▶ **What you need to do**
Your response should be the lines from the one holding "Louna Maxi Shirt" to the last line of the data below, copied exactly and with no additions.

▶ **Change listing data**
________________________________________

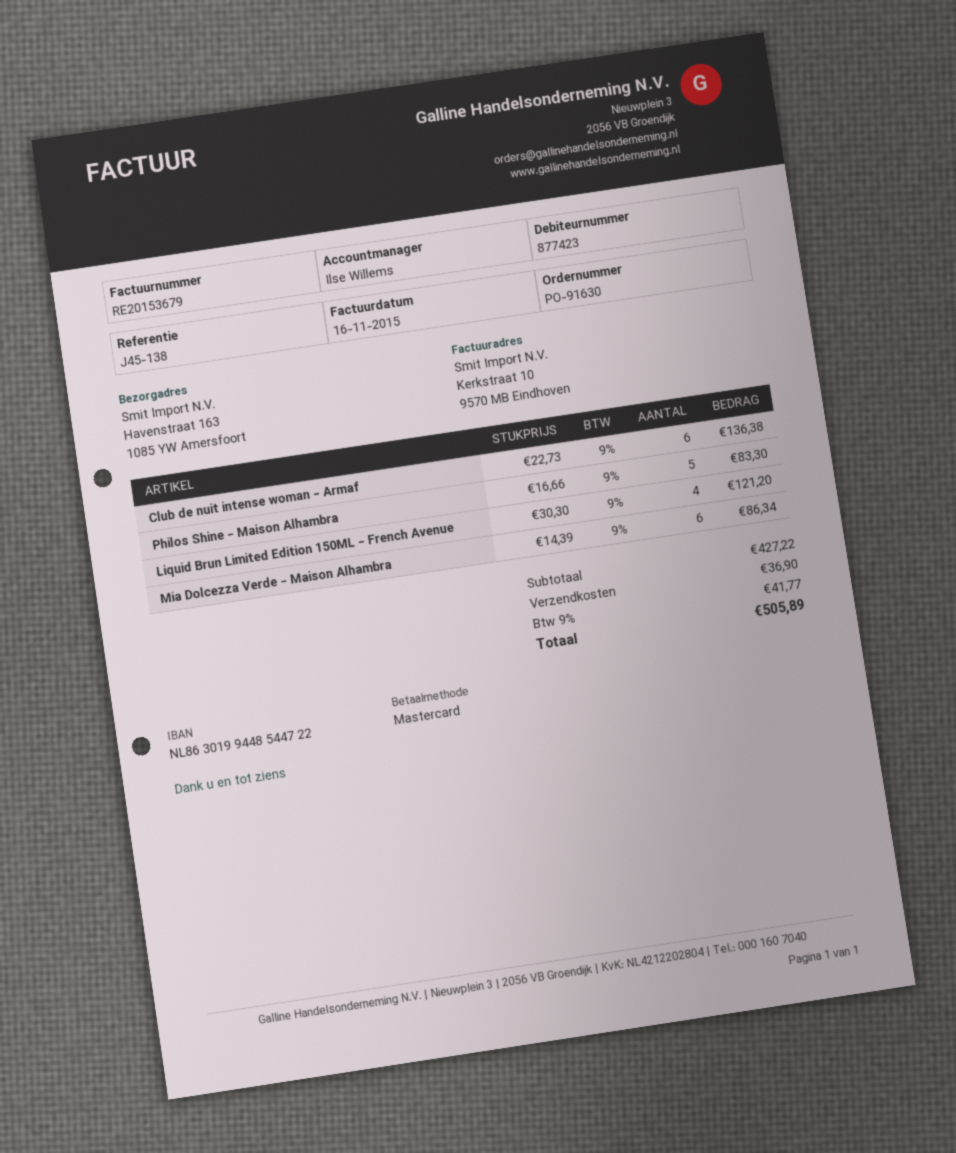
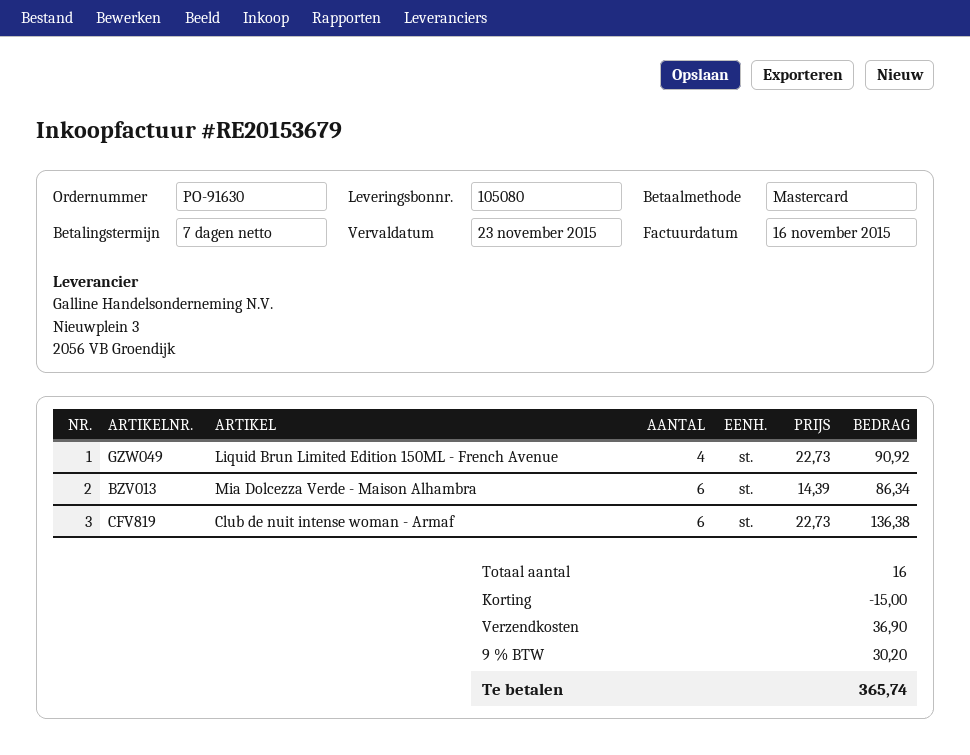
Philos Shine - Maison Alhambra: 5 x 16.66 = 83.30 -> none
Liquid Brun Limited Edition 150ML - French Avenue: 4 x 30.30 = 121.20 -> 4 x 22.73 = 90.92
discount: none -> 15.00
tax: 9% = 41.77 -> 9% = 30.20
total: 505.89 -> 365.74

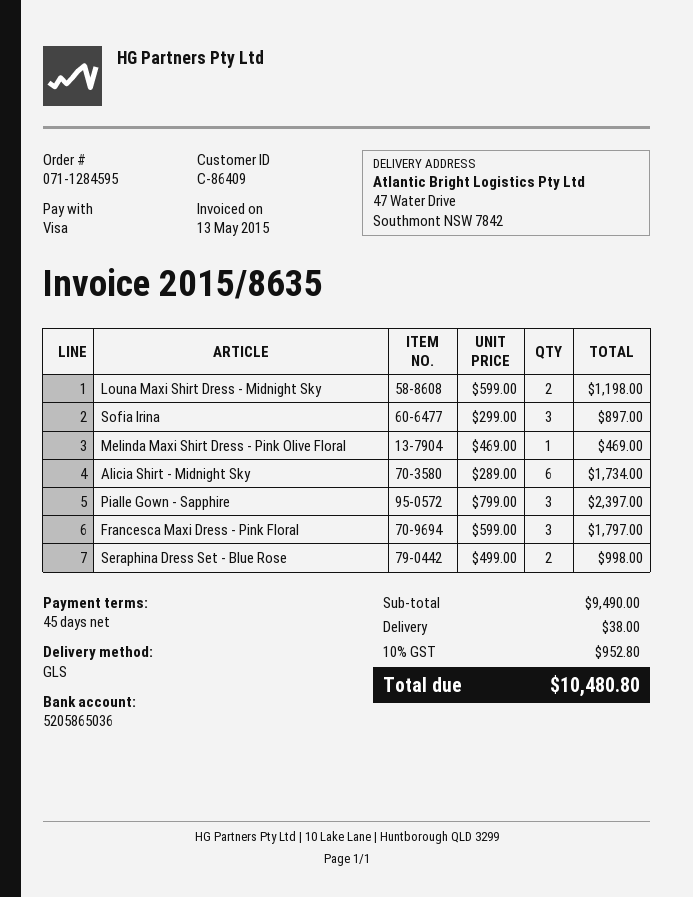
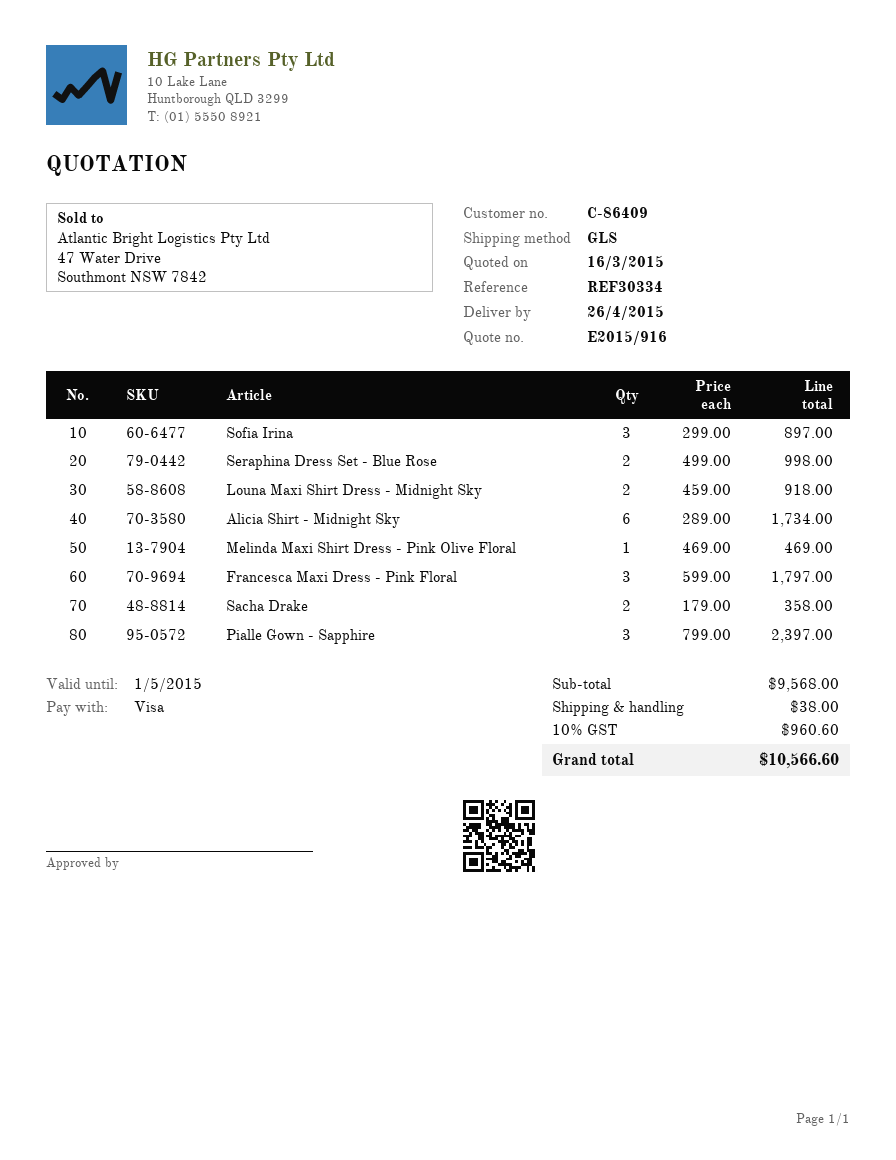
Louna Maxi Shirt Dress - Midnight Sky: 2 x 599.00 = 1198.00 -> 2 x 459.00 = 918.00
Sacha Drake: none -> 2 x 179.00 = 358.00
subtotal: 9490.00 -> 9568.00
tax: 10% = 952.80 -> 10% = 960.60
total: 10480.80 -> 10566.60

________________________________________

▶ **Task output**
Louna Maxi Shirt Dress - Midnight Sky: 2 x 599.00 = 1198.00 -> 2 x 459.00 = 918.00
Sacha Drake: none -> 2 x 179.00 = 358.00
subtotal: 9490.00 -> 9568.00
tax: 10% = 952.80 -> 10% = 960.60
total: 10480.80 -> 10566.60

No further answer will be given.